*** Dataset extract

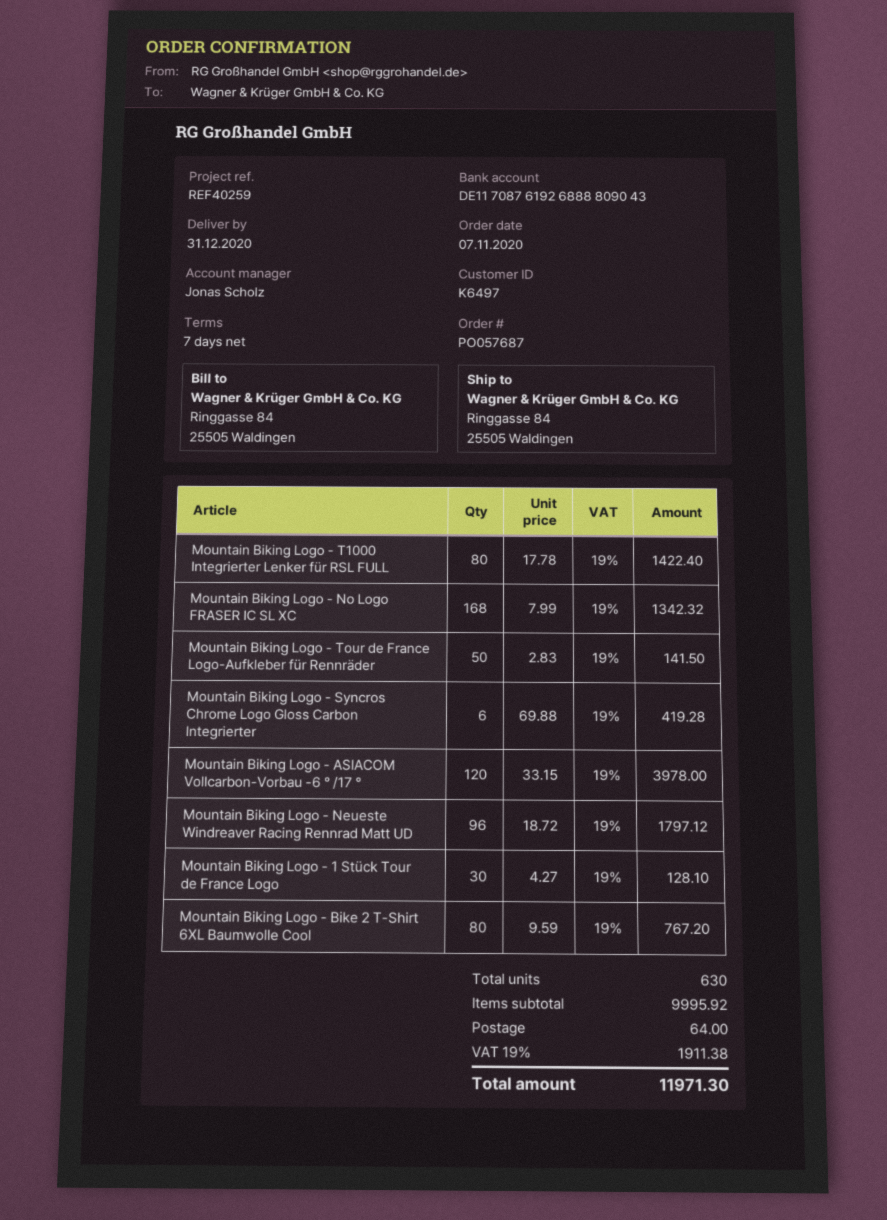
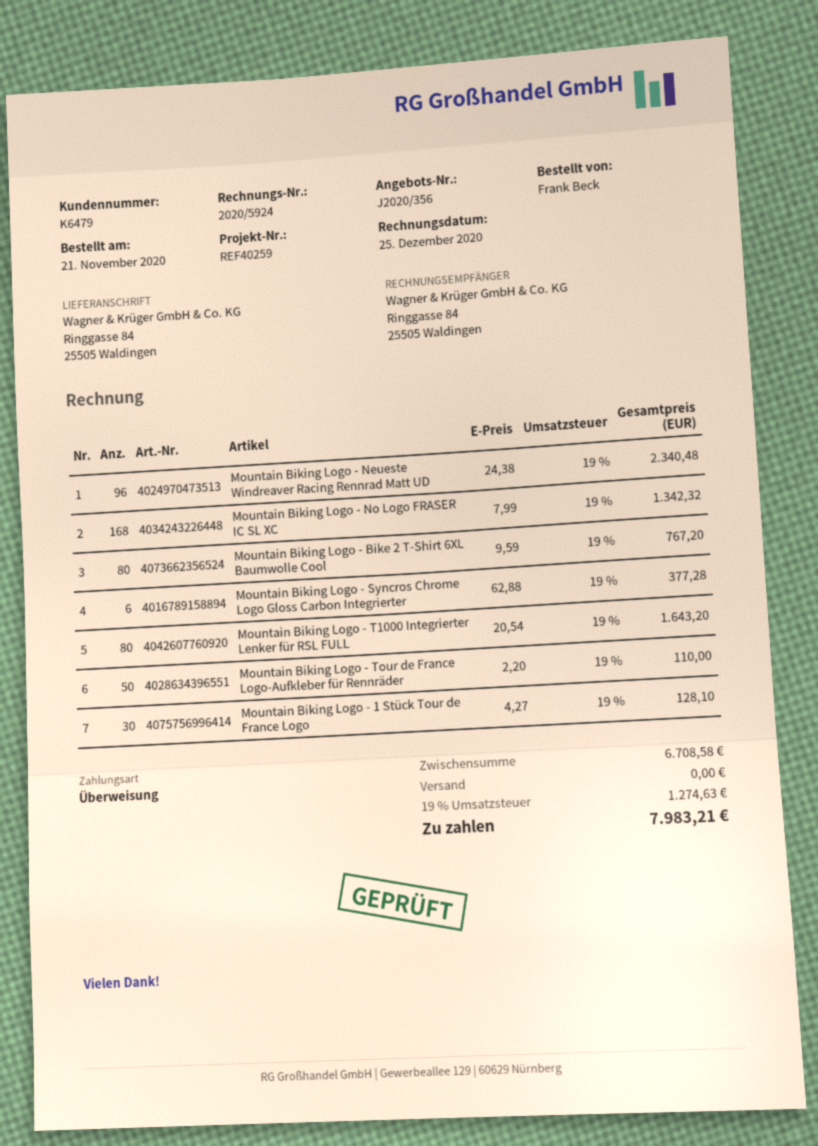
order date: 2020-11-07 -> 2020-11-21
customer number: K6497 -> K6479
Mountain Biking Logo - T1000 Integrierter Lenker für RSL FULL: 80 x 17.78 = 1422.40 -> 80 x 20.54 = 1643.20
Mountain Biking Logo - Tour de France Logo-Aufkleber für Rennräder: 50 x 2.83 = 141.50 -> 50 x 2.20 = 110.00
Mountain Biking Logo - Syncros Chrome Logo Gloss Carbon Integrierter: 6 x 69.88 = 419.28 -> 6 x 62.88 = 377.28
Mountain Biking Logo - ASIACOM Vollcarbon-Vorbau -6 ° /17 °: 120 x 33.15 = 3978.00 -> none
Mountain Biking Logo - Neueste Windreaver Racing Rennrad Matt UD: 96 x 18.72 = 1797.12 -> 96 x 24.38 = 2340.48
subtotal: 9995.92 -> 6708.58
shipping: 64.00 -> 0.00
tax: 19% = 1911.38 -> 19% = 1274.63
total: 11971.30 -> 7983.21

******
*** Dataset extract

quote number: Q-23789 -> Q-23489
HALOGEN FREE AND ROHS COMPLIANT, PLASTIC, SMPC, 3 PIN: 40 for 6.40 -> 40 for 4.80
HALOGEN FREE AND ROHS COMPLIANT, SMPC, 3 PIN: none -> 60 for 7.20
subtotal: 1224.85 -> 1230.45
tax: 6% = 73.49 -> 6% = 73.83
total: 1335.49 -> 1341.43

******

◆ **Task prompt**
To answer, copy each line from the material above that has the word "subtotal".

◆ **Solution to this problem**
subtotal: 9995.92 -> 6708.58
subtotal: 1224.85 -> 1230.45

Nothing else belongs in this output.